There is Never a "Legitimate Winner" of a National Election Under Hyper-Centralized Government

 In 1787, the newly freed states of the American Confederation had a debate on whether they should adopt the proposed constitution which would make them truly one, albeit federal, nation. James Madison, soon to be our nation's second President and leading proponent of the Federalist side, "sold" the public on the idea of adopting the constitution. He did this by making the now-famous claim that under the proposed constitution the powers delegated to the federal government were "few and defined" while those powers "left to the states" were "numerous and indefinite."

I ask you citizens, is this the kind of government we have? The truth is that each generation of Americans are living under a "federal" government that is more centralized than the last, regardless of how they voted. The national capital has, like dung draws flies, drawn to itself from all corners of our vast nation those with aberrant personalities who have a perverse compulsion to rule over others combined with a maniacal sense of self-worth which enables and justifies their sense of entitlement to do so. This is why the great author J.R.R. Tolkien said that he was increasingly drawn to anarchy. He said that not one man in a thousand was fit to exercise authority over others for any great length of time, least of all, those who desire to do so. His opus, The Lord of the Rings, explores the corrupting effects of unholy power. 

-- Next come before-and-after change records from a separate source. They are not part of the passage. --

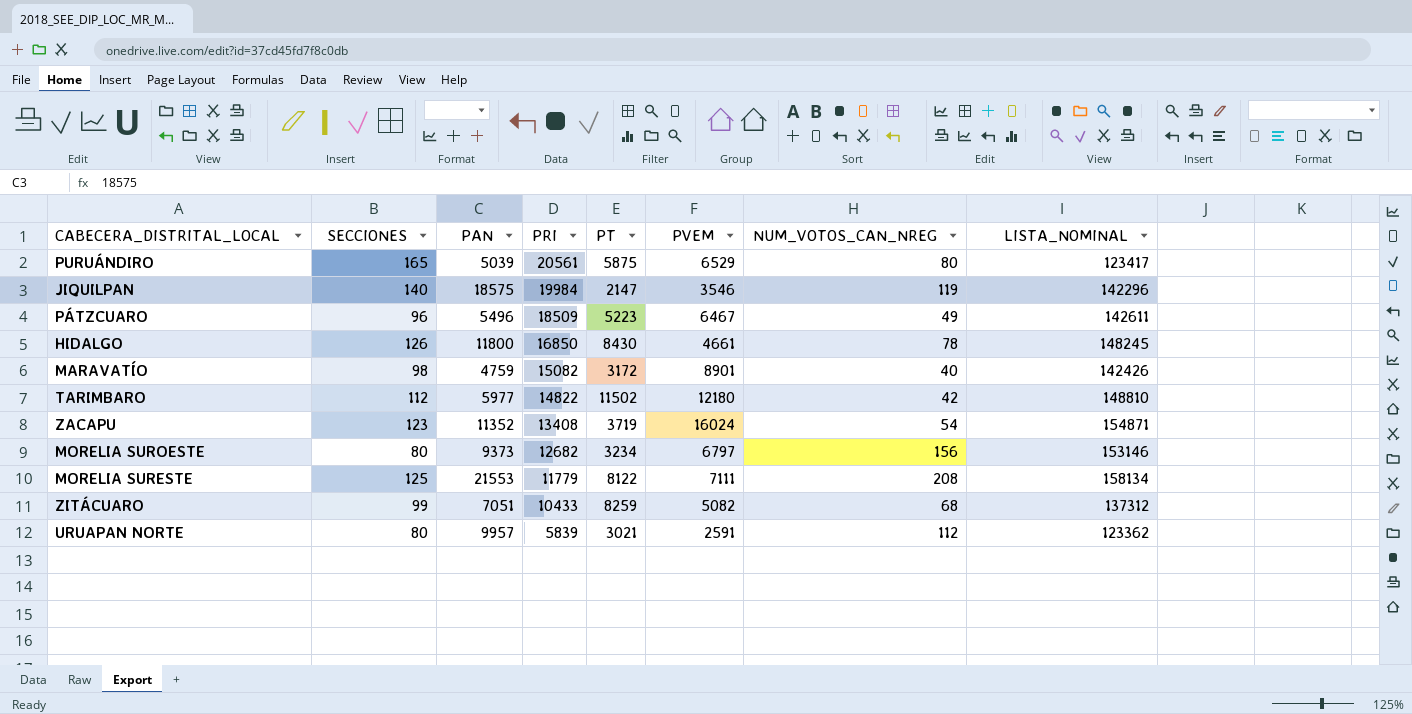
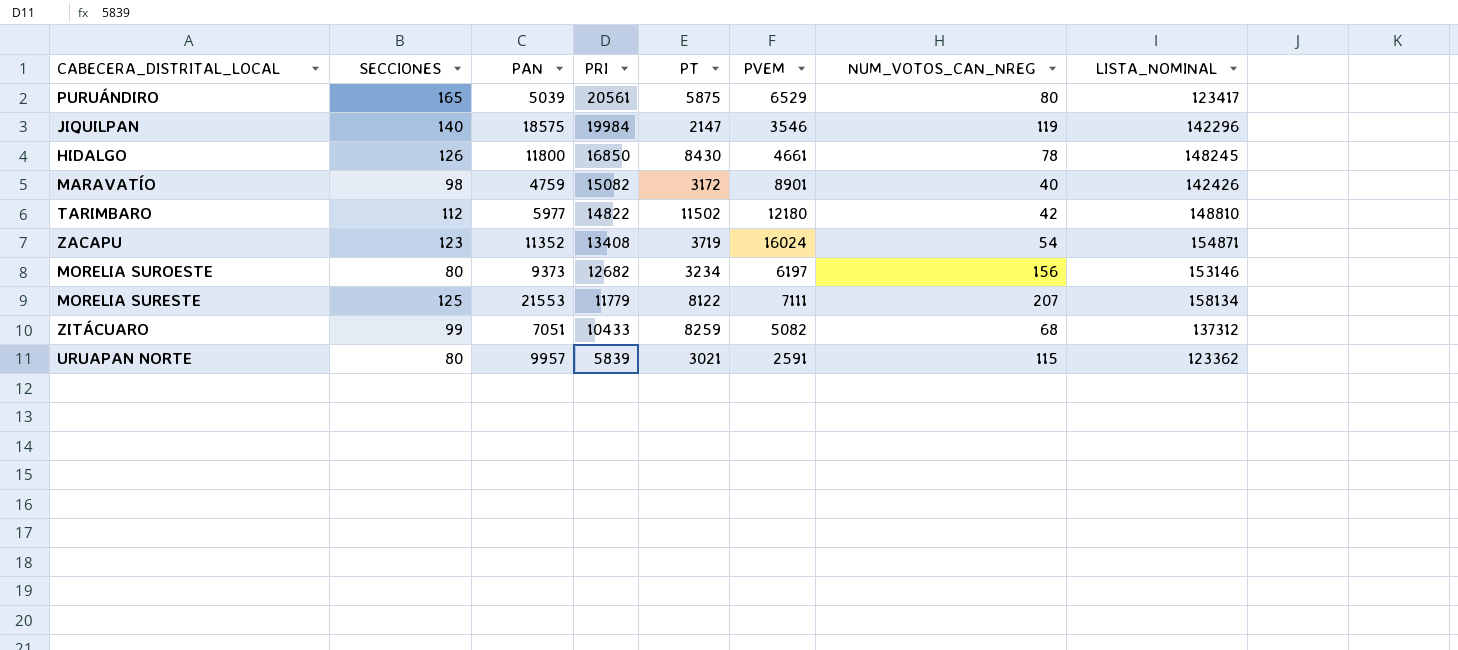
row PÁTZCUARO: 96 | 5496 | 18509 | 5223 | 6467 | 49 | 142611 -> none
MORELIA SUROESTE | PVEM: 6797 -> 6197
MORELIA SURESTE | NUM_VOTOS_CAN_NREG: 208 -> 207
URUAPAN NORTE | NUM_VOTOS_CAN_NREG: 112 -> 115

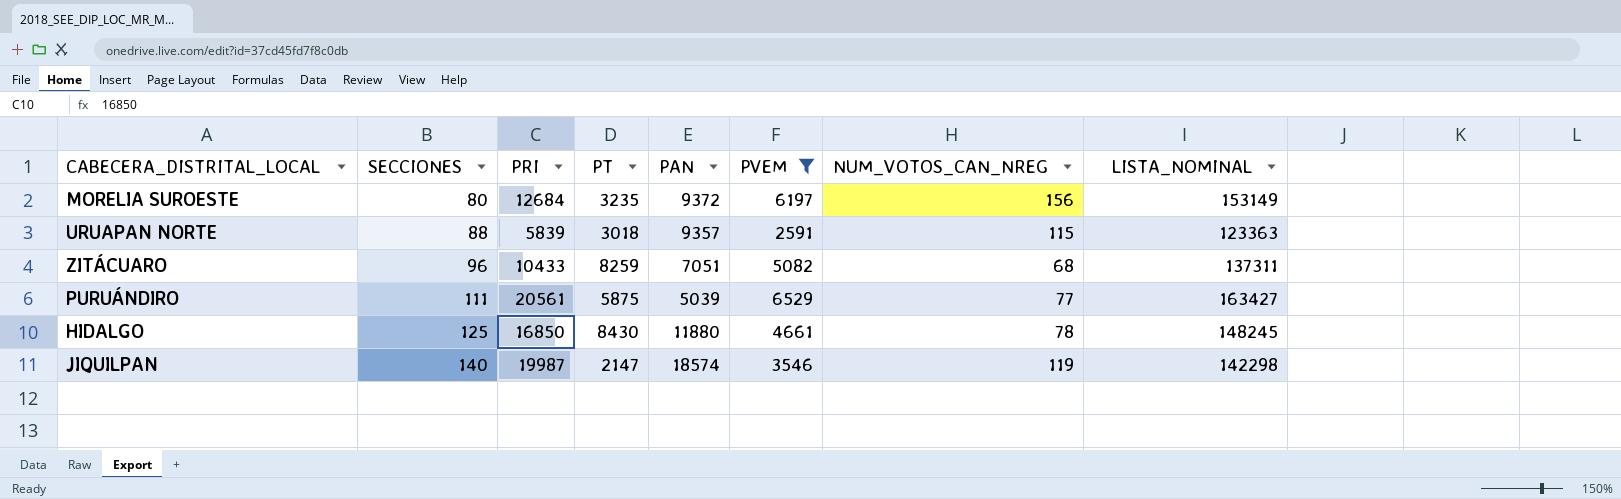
filter: none -> PVEM <= 6529
row order: PRI descending -> SECCIONES ascending
column PAN | position: 3 -> 5
MORELIA SUROESTE | PRI: 12682 -> 12684
MORELIA SUROESTE | PT: 3234 -> 3235
MORELIA SUROESTE | PAN: 9373 -> 9372
MORELIA SUROESTE | LISTA_NOMINAL: 153146 -> 153149
URUAPAN NORTE | SECCIONES: 80 -> 88
URUAPAN NORTE | PT: 3021 -> 3018
URUAPAN NORTE | PAN: 9957 -> 9357
URUAPAN NORTE | LISTA_NOMINAL: 123362 -> 123363
ZITÁCUARO | SECCIONES: 99 -> 96
ZITÁCUARO | LISTA_NOMINAL: 137312 -> 137311
PURUÁNDIRO | SECCIONES: 165 -> 111
PURUÁNDIRO | NUM_VOTOS_CAN_NREG: 80 -> 77
PURUÁNDIRO | LISTA_NOMINAL: 123417 -> 163427
HIDALGO | SECCIONES: 126 -> 125
HIDALGO | PAN: 11800 -> 11880
JIQUILPAN | PRI: 19984 -> 19987
JIQUILPAN | PAN: 18575 -> 18574
JIQUILPAN | LISTA_NOMINAL: 142296 -> 142298

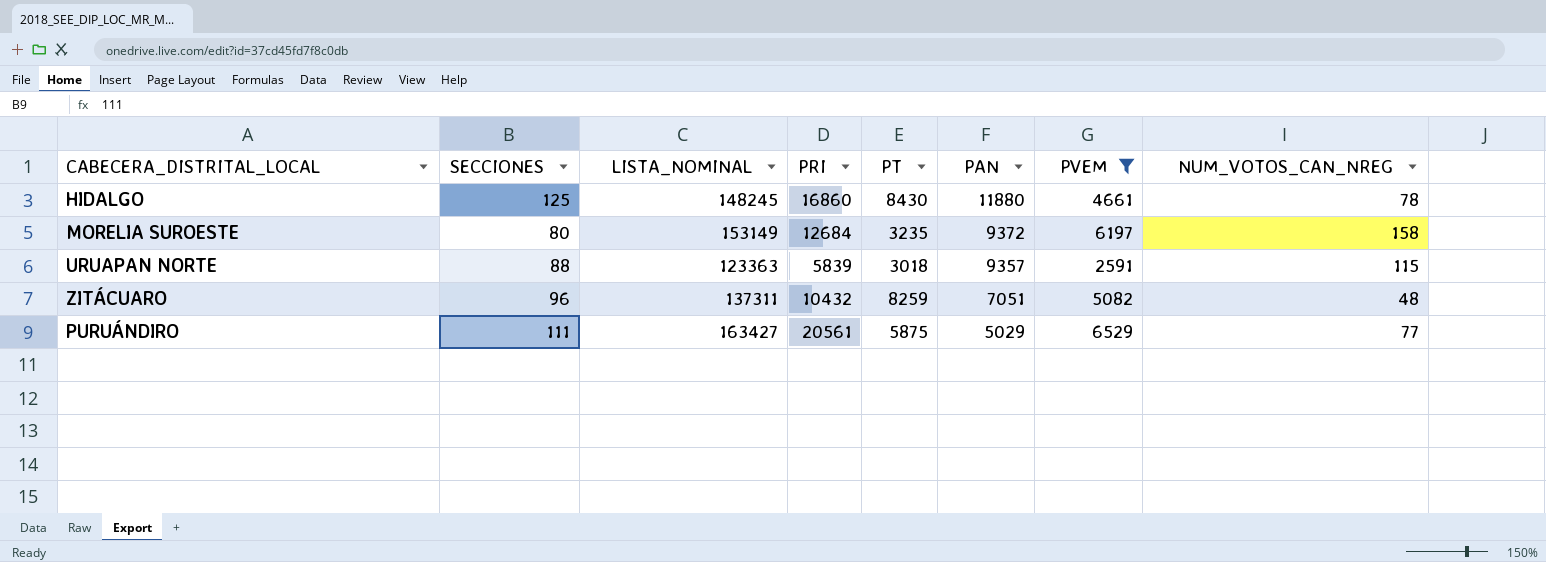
row order: SECCIONES ascending -> PAN descending
column LISTA_NOMINAL | position: 8 -> 3
row JIQUILPAN: 140 | 19987 | 2147 | 18574 | 3546 | 119 | 142298 -> none
HIDALGO | PRI: 16850 -> 16860
MORELIA SUROESTE | NUM_VOTOS_CAN_NREG: 156 -> 158
ZITÁCUARO | PRI: 10433 -> 10432
ZITÁCUARO | NUM_VOTOS_CAN_NREG: 68 -> 48
PURUÁNDIRO | PAN: 5039 -> 5029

Put enough of such defective persons in an echo-chamber of a national capital and there can be no doubt that they will work together tirelessly to draw all power to the Imperial Center, leaving citizens in the heartland less and less control over their own affairs. This pathology has long advanced and has now brought our Republic to its death-bed. 

Four years ago when Donald Trump won the election, the coastal elites were shocked. The Wall Street Journal ran a piece about how all the Silicon Valley tech kings noticed that they had more in common with their peers in China and India than they did with famers in California's central valley. They started questioning if it wasn't better if the rules were made in a decentralized manner as I reported here. IOW they "discovered" the principle of localism. 

I hope they haven't forgotten it just because the gun is now being held by what they perceive as a member of their own "tribe". When Barack Obama won, he said "elections have consequences" and acted accordingly. Not everyone on the right accepted his election, but the left expected them to. When Donald Trump was elected president, the left went berserk and spent the last four years refusing to accept the results. Now the left has won, and they are back to calling for "unity". I expect the right to see through the extreme insincerity and gross hypocrisy of these calls, but even if they weren't making them, I expect many on the right to think the election results are illegitimate. What if both sides are right?  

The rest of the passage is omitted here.